Finding the right hair care routine can feel confusing, especially when your hair’s needs seem to change every season or even every wash. One big reason for this confusion is that many people focus only on their curl type and ignore their hair porosity. Both these factors are crucial, but they’re often misunderstood or mixed up. If you’ve ever wondered why a product that works wonders for your friend falls flat for you—or why some days your curls bounce and other days they droop—understanding your unique match of porosity and curl pattern is the missing piece.
In this guide, you’ll learn exactly what hair porosity and curl type mean, how to figure out your own, and how to use both together for hair that looks and feels its best. We’ll go deep into the science, provide real-world examples, and share practical tips you won’t find on product labels. Let’s make your hair routine smarter, not harder.
What Is Hair Porosity?
Hair porosity means how well your hair absorbs and holds moisture. This is not just about dryness or oiliness. Instead, porosity is about the structure of your hair’s cuticle—the outer layer. Imagine the cuticle as shingles on a roof. When they lie flat, moisture stays in. When they lift up, moisture escapes or enters too easily.
Porosity is mostly determined by genetics, but heat styling, chemical treatments, and environmental factors can change it over time. Many people never realize their porosity has shifted until products stop working.
The Three Levels Of Hair Porosity
Hair porosity is grouped into three main types:
1. Low Porosity
The cuticles are tightly packed. Hair has a tough time absorbing water and products. It often feels dry on the surface but can look shiny and healthy.
2. Medium (normal) Porosity
The cuticles are slightly raised, allowing just the right amount of moisture in and out. This type is flexible, holds styles well, and is easy to manage.
3. High Porosity
The cuticles are wide open or damaged. Hair soaks up water and products quickly but also loses moisture fast. It often feels dry, frizzy, or rough.
Why Porosity Matters More Than You Think
While curl type gets lots of attention, porosity often decides whether your hair feels hydrated, holds a style, or gets weighed down by products. For example, two people with 3B curls might have totally different results from the same leave-in conditioner—one gets frizz, the other gets shine—all because of porosity.

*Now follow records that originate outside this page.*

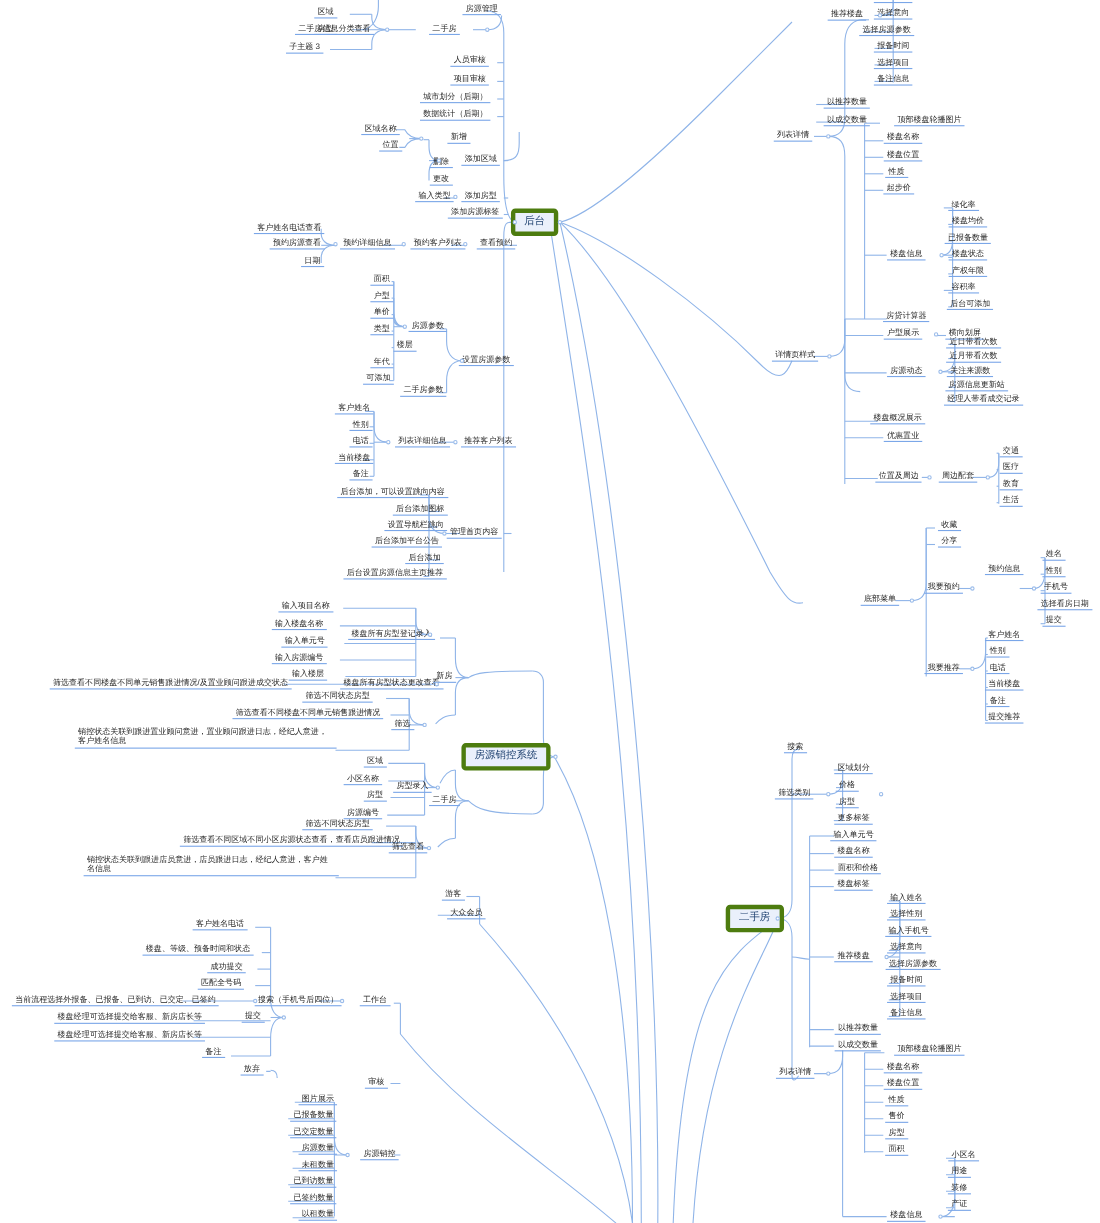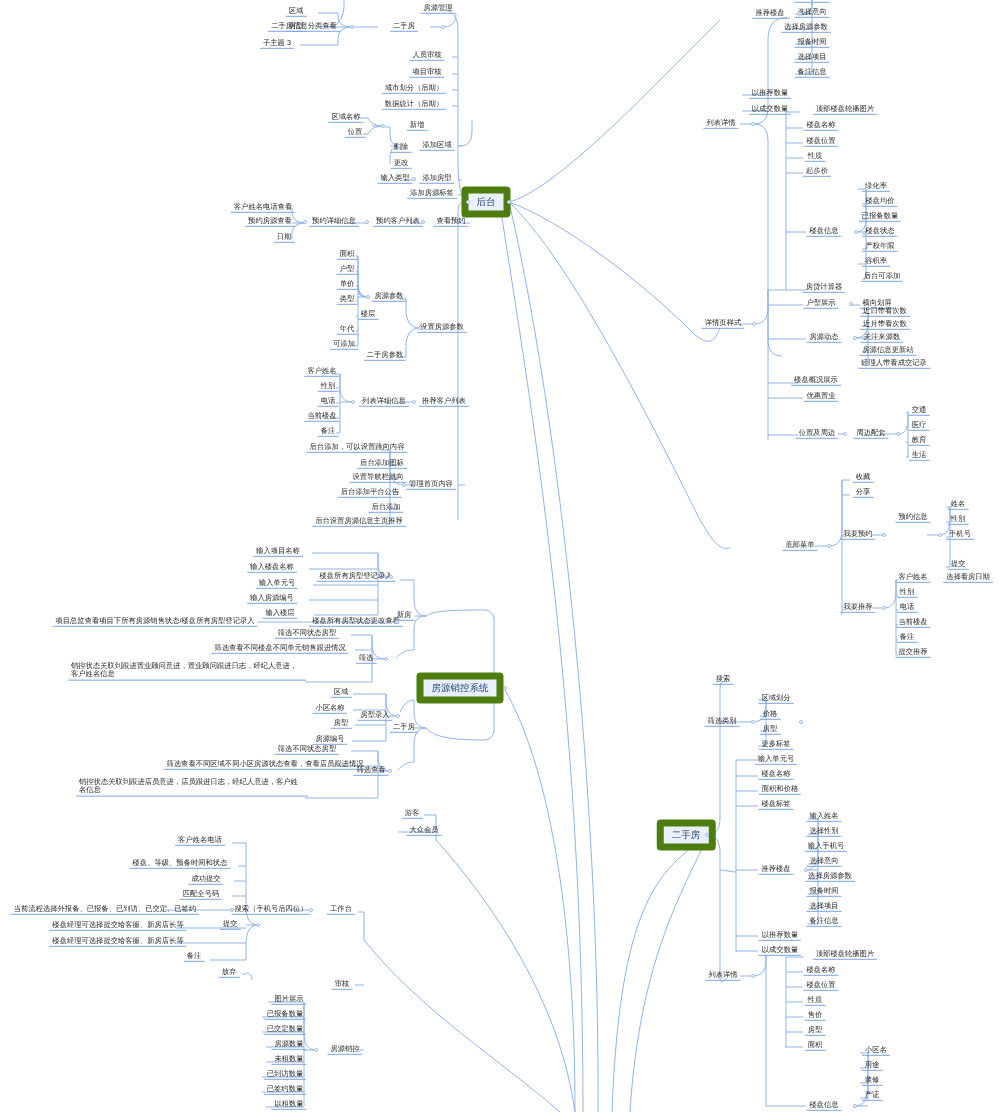"后台" .node.box { border: 7px solid #4d7c0f -> 4px solid #4d7c0f }
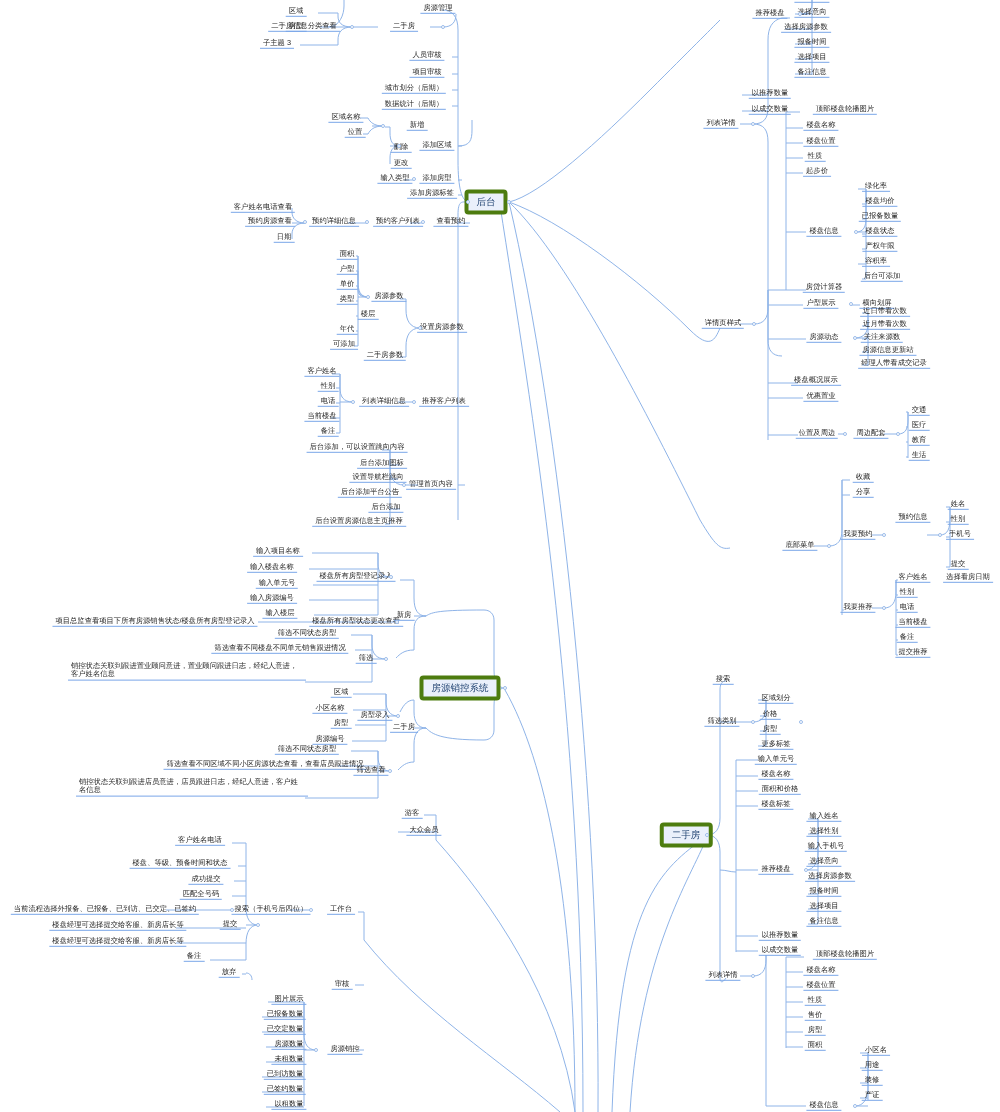"选择看房日期" div.node { margin-top: 28px -> none }
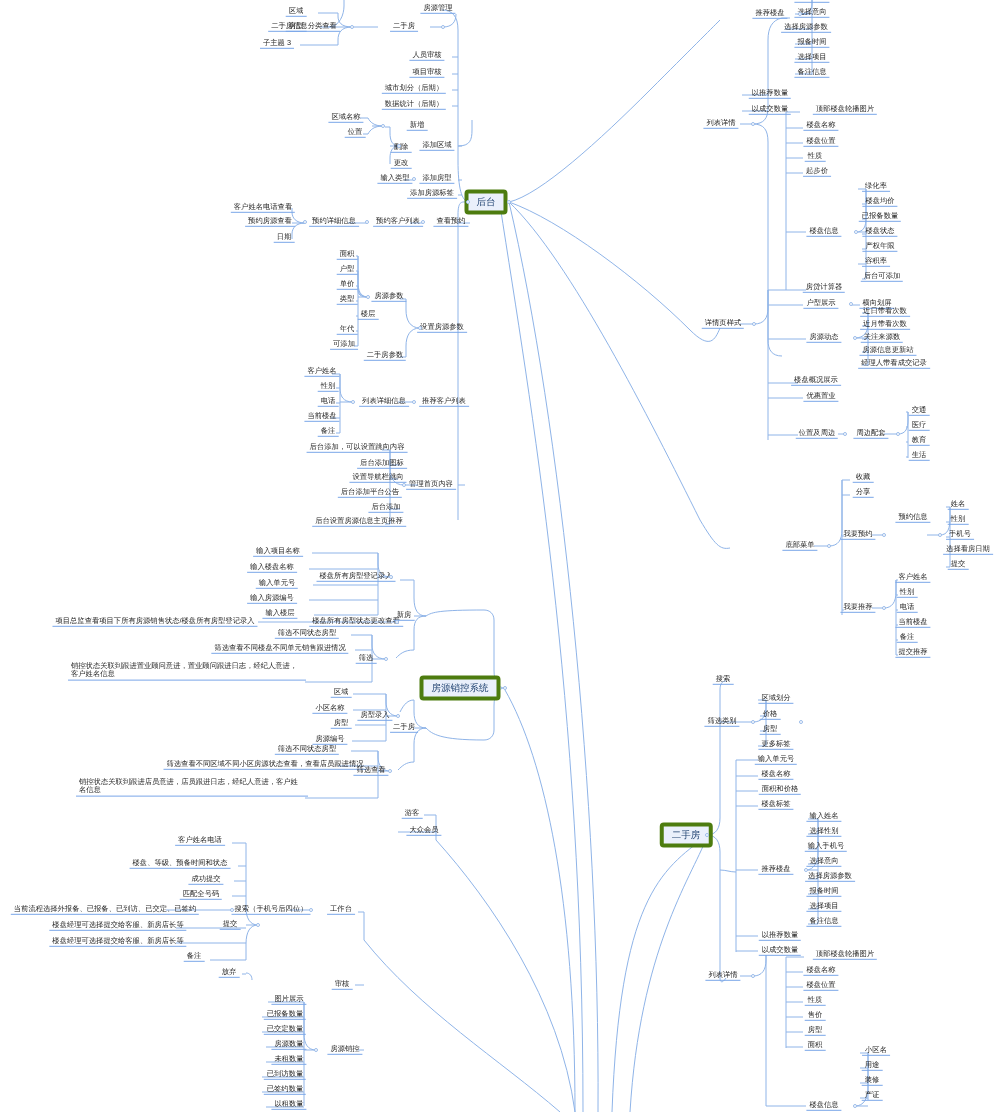"项目总监查看项目下所有房源销售状态/楼盘所有房型登记录入" div.node { text: 项目总监查看项目下所有房源销售状态/楼盘所有房型登记录入 -> 筛选查看不同楼盘不同单元销售跟进情况/及置业顾问跟进成交状态 }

Non-obvious insight: Porosity can change after coloring, relaxing, or even after using high-heat tools. If your routine suddenly stops working, check your porosity before blaming products.
How To Test Your Hair Porosity
You don’t need fancy tools to figure this out. Here are the most reliable ways to test your hair porosity at home:
The Water Test
- Wash your hair to remove any product buildup. Air dry.
- Take a clean strand and drop it into a glass of water.
- Wait 3-5 minutes.
- If it floats, you likely have low porosity hair.
- If it sinks slowly, you probably have medium porosity.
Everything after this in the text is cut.